▸ **ACTION ITEM**: Please set down every entry again exactly as it stands, without the pictures.

── DATA PROVIDED

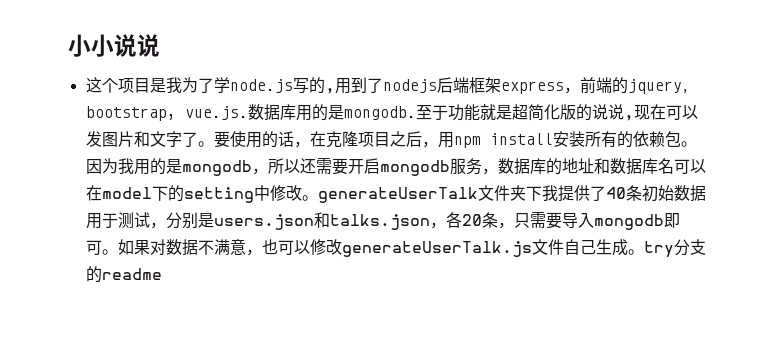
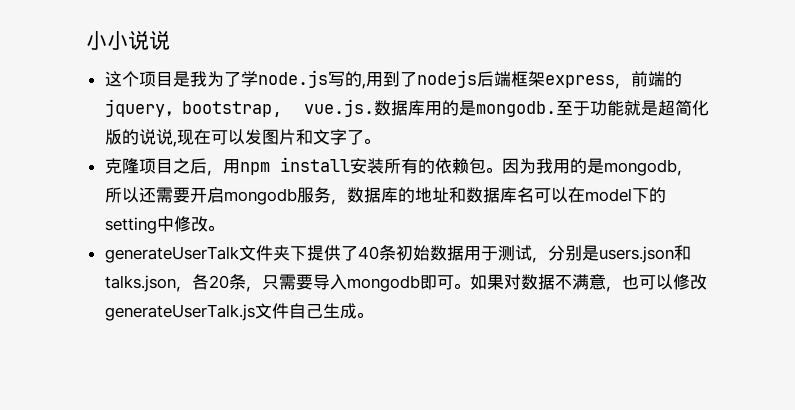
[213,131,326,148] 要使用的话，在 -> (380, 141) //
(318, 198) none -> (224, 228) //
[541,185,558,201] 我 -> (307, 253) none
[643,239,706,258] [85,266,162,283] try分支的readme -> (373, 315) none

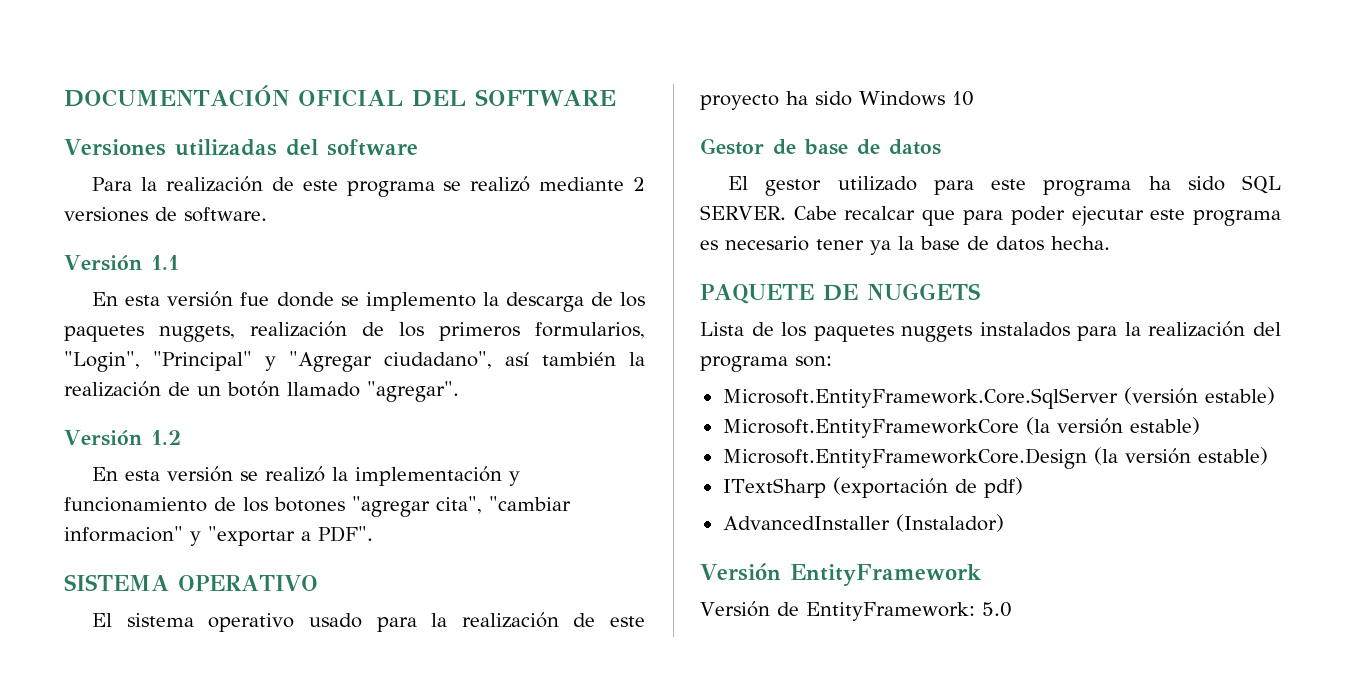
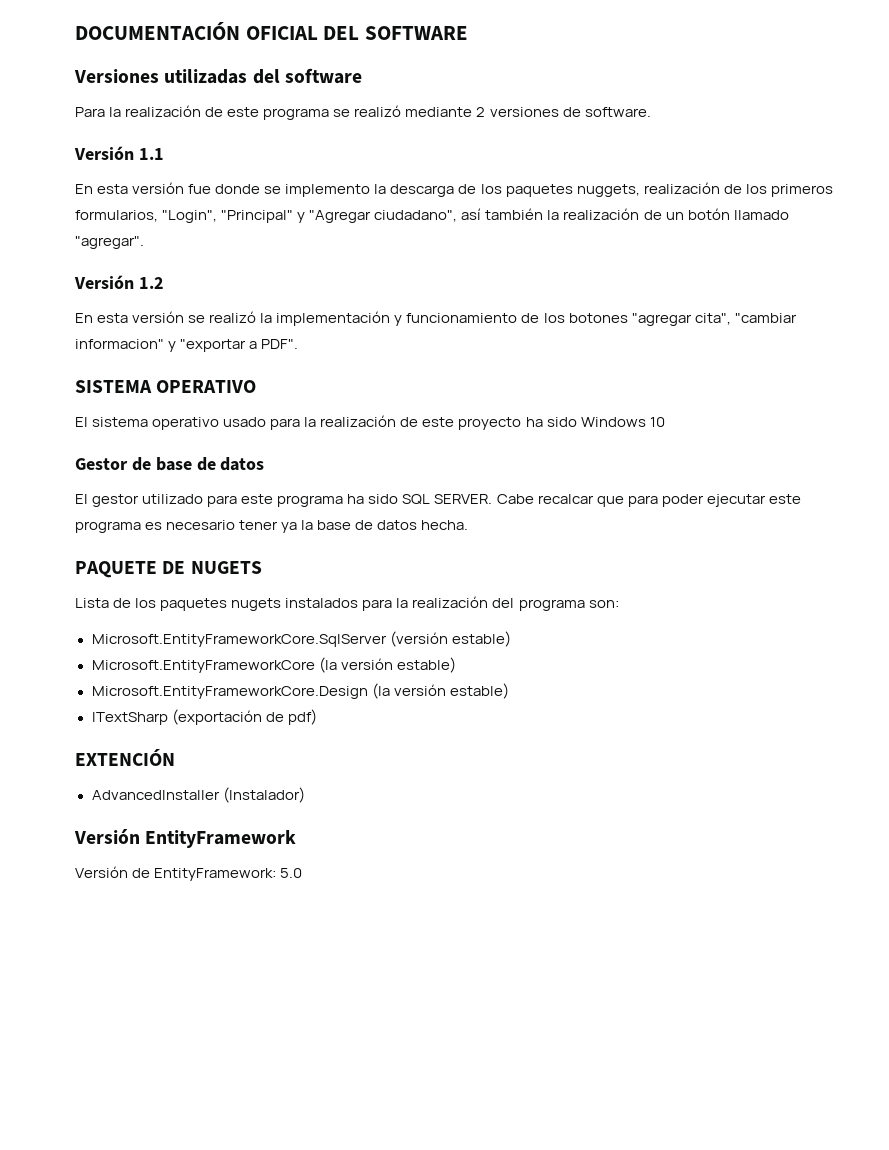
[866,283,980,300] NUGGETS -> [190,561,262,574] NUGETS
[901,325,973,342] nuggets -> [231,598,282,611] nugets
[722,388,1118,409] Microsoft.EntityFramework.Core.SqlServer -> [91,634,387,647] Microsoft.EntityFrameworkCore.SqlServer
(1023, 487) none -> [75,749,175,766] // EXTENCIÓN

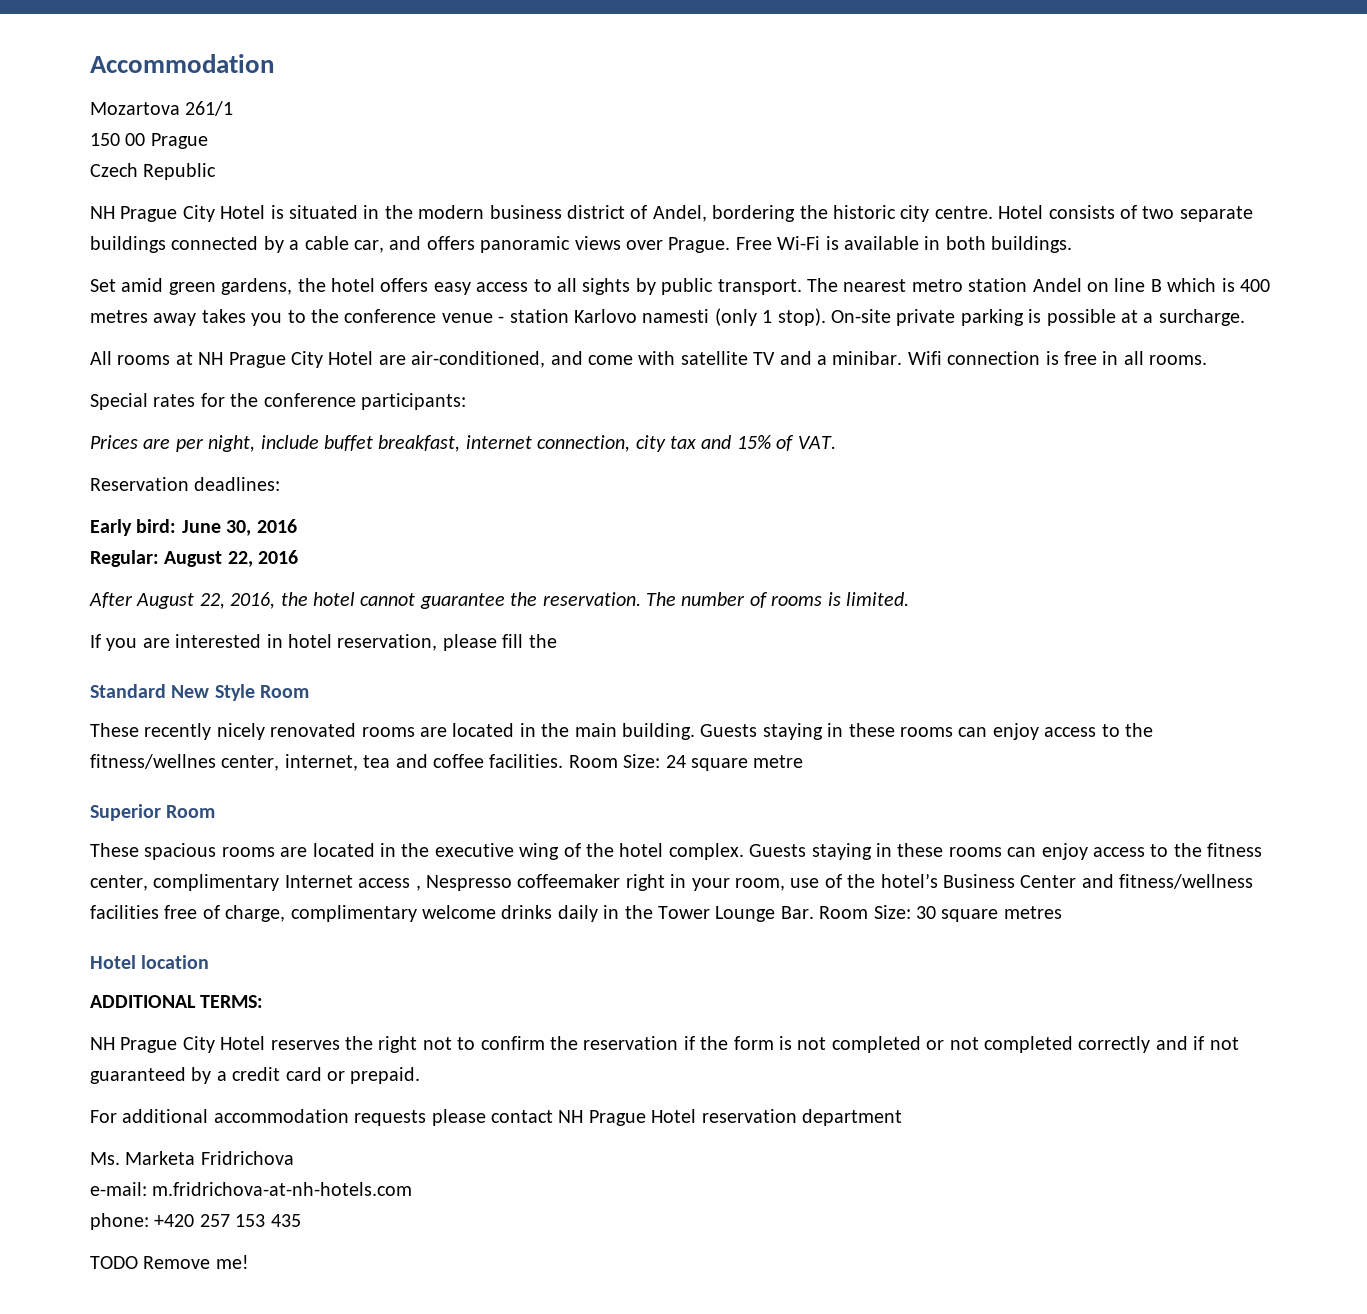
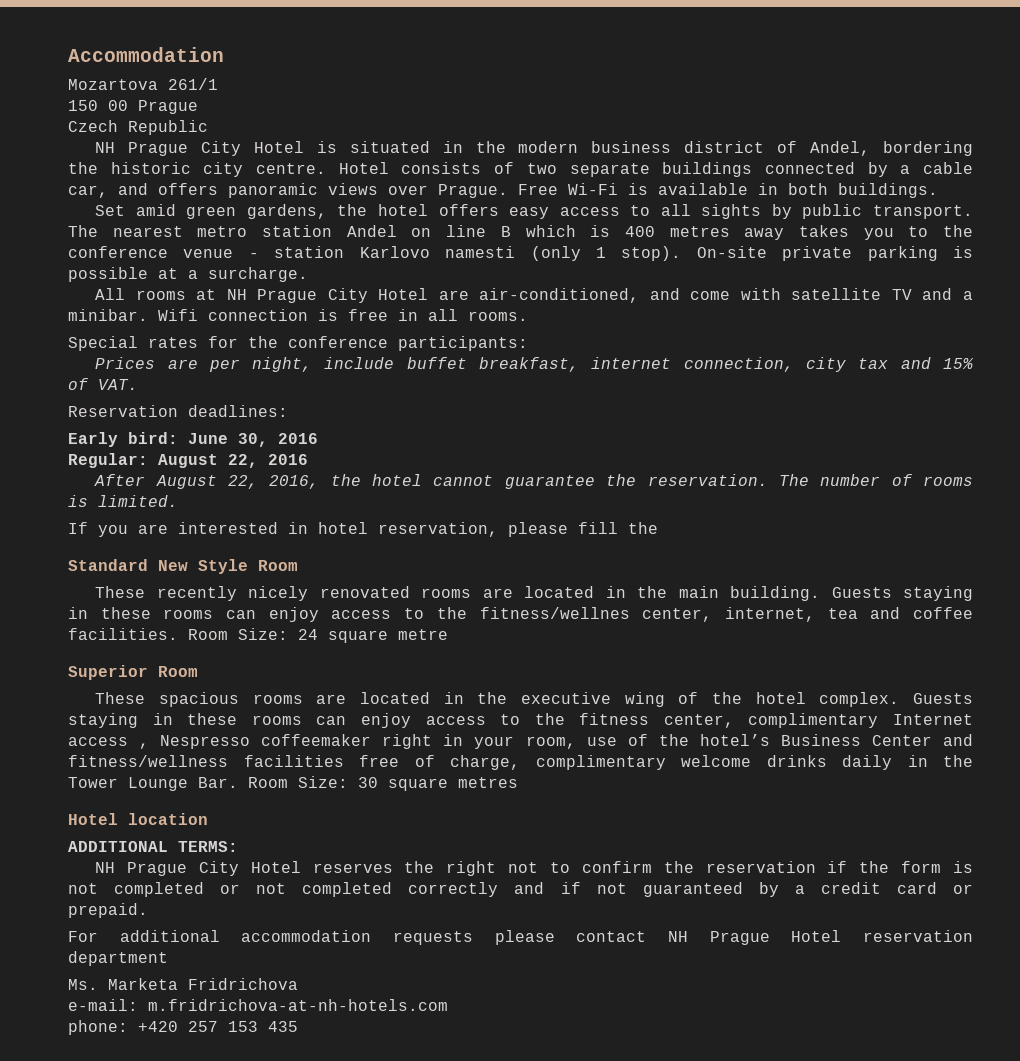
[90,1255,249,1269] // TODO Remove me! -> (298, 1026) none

────

▸ **RESPONSE TO THIS EXERCISE**:
[213,131,326,148] 要使用的话，在 -> (380, 141) //
(318, 198) none -> (224, 228) //
[541,185,558,201] 我 -> (307, 253) none
[643,239,706,258] [85,266,162,283] try分支的readme -> (373, 315) none

[866,283,980,300] NUGGETS -> [190,561,262,574] NUGETS
[901,325,973,342] nuggets -> [231,598,282,611] nugets
[722,388,1118,409] Microsoft.EntityFramework.Core.SqlServer -> [91,634,387,647] Microsoft.EntityFrameworkCore.SqlServer
(1023, 487) none -> [75,749,175,766] // EXTENCIÓN

[90,1255,249,1269] // TODO Remove me! -> (298, 1026) none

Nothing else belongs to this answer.